La camicia nera si rialza da terra, confusa ed umiliata, mentre i clienti in fila davanti alla rivendita di tabacchi sghignazzano divertiti lanciando battute sarcastiche in vernacolo livornese. Già l’umorismo toscano non è uno dei più sottili, ma a Livorno raggiunge livelli addirittura corrosivi. Il milite inizia a strillare istericamente, blaterando di corti speciali, di plotoni d’esecuzione, di deportazioni e si guarda attorno e la rabbia aumenta ancora di più insieme alle risate dei presenti. Poi il milite vede un carabiniere in uniforme mentre passa nella strada. Gli urla del gesto fatto da quel tipo ( e indica Edmondo mentre raccoglie la cartuccia da terra ) certo uno “sporco comunista-monarchico-badogliano”. Il carabiniere, di fronte a quel torrente di parole, non capisce un granchè, si avvicina ad Edmondo e gli intima di restituire il moschetto alla camicia nera, cosa che Edmondo fa sorridendo, tenendo però il caricatore in tasca. “Ora dovete seguirmi in caserma!” ordina il carabiniere. “Nemmeno per sogno – risponde Edmondo estraendo da una tasca della giacca un cartoncino verde con la scritta CORPO DEGLI AGENTI DI P.S. – seguitemi voi in Questura!”
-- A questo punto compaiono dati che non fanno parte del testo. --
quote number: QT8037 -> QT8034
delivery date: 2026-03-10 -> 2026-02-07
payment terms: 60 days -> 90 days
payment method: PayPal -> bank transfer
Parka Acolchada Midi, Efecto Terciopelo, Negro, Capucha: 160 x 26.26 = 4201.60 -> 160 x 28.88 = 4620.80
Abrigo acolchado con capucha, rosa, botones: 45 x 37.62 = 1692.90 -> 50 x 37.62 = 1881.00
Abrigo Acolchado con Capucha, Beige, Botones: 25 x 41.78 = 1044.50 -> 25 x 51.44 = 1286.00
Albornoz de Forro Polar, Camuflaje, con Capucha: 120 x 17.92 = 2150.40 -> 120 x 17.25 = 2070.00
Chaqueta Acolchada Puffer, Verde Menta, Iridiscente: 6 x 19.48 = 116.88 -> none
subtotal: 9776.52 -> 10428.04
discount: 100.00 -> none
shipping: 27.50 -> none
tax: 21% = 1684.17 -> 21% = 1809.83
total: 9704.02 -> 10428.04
Il carabiniere e il milite si guardano sorpresi. “Questa non ve l’aspettavate, eh?” grida una voce divertita dalla folla mentre Edmondo si dirige verso la vicina Questura.
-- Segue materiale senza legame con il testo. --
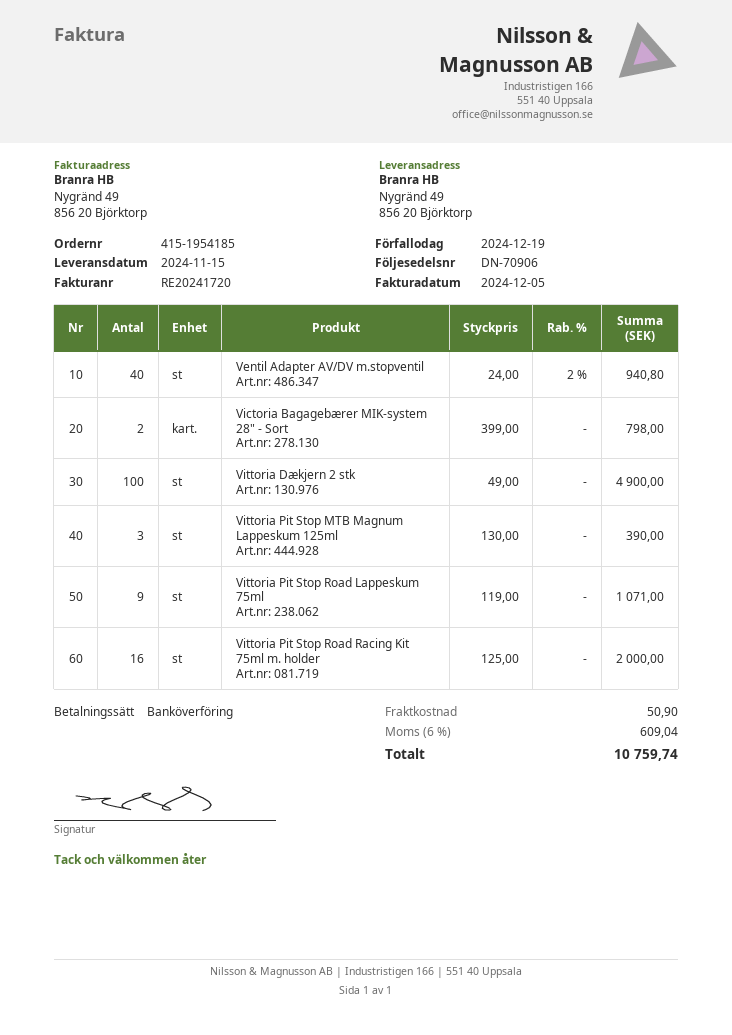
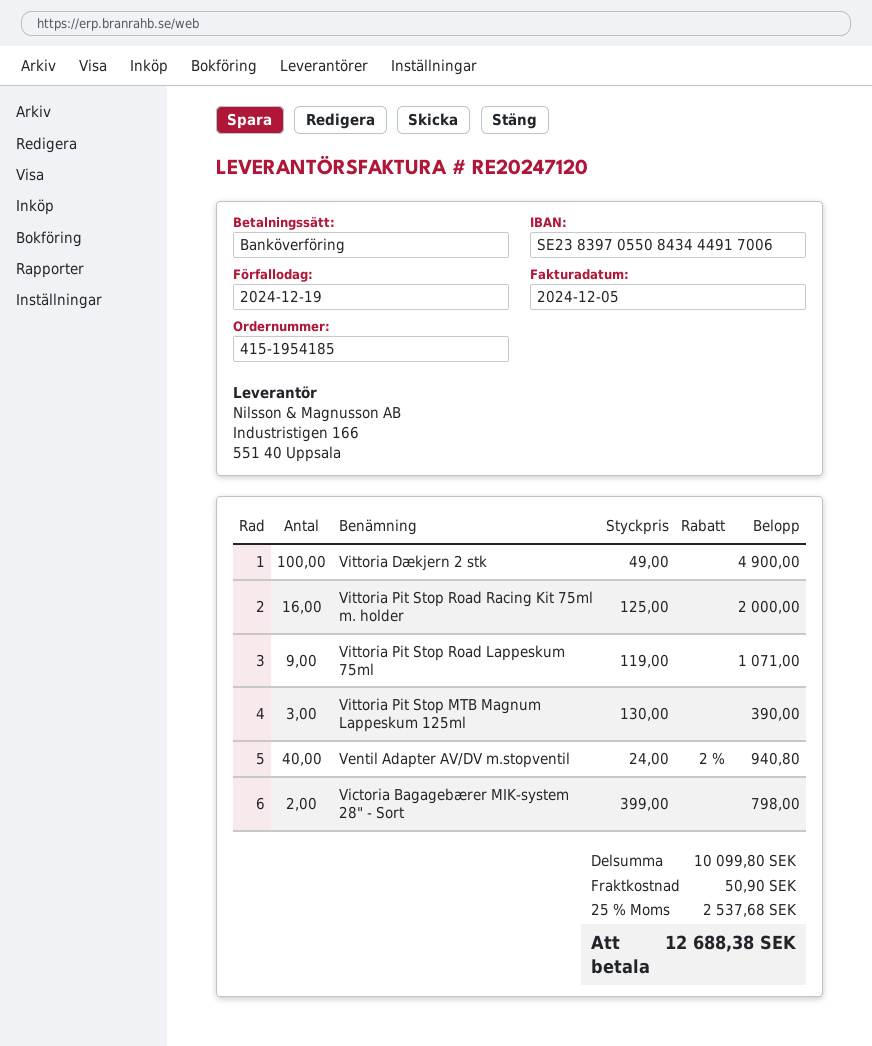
invoice number: RE20241720 -> RE20247120
tax: 6% = 609.04 -> 25% = 2537.68
total: 10759.74 -> 12688.38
La camicia nera si riprende per prima. Fulmineamente estrae da una giberna un secondo caricatore e ricarica il moschetto puntandolo contro Edmondo e preme il grilletto.
Il proiettile colpisce Edmondo alla schiena, trapassando da parte a parte il corpo del poliziotto, che crolla come un albero abbattuto.
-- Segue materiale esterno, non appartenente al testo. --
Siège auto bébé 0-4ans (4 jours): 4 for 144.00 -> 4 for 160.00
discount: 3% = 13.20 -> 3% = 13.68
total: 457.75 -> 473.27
Per un attimo nella strada si fa silenzio. Non ci sono più battute, non ci sono più risate, solo orrore ed incredulità. Qualcuno si avvicina per soccorrere il ferito, ma il milite punta il moschetto contro di loro “Allora! Chi devo ammazzare adesso ?!?” C’è un’ostetrica che abita in una casa vicina ed ha visto che c’è un uomo morente sul selciato. Accorre in suo soccorso, è l’unica che forse può salvare quel poveraccio, ma viene bloccata dal carabiniere (del quale il minimo che si può dire è che si tratta di un codardo) . La donna urla disperata ed impotente che può salvare il ferito, che non possono lasciarlo morire così, che devono permetterle di fare qualcosa. A risponderle è il ghigno folle del milite.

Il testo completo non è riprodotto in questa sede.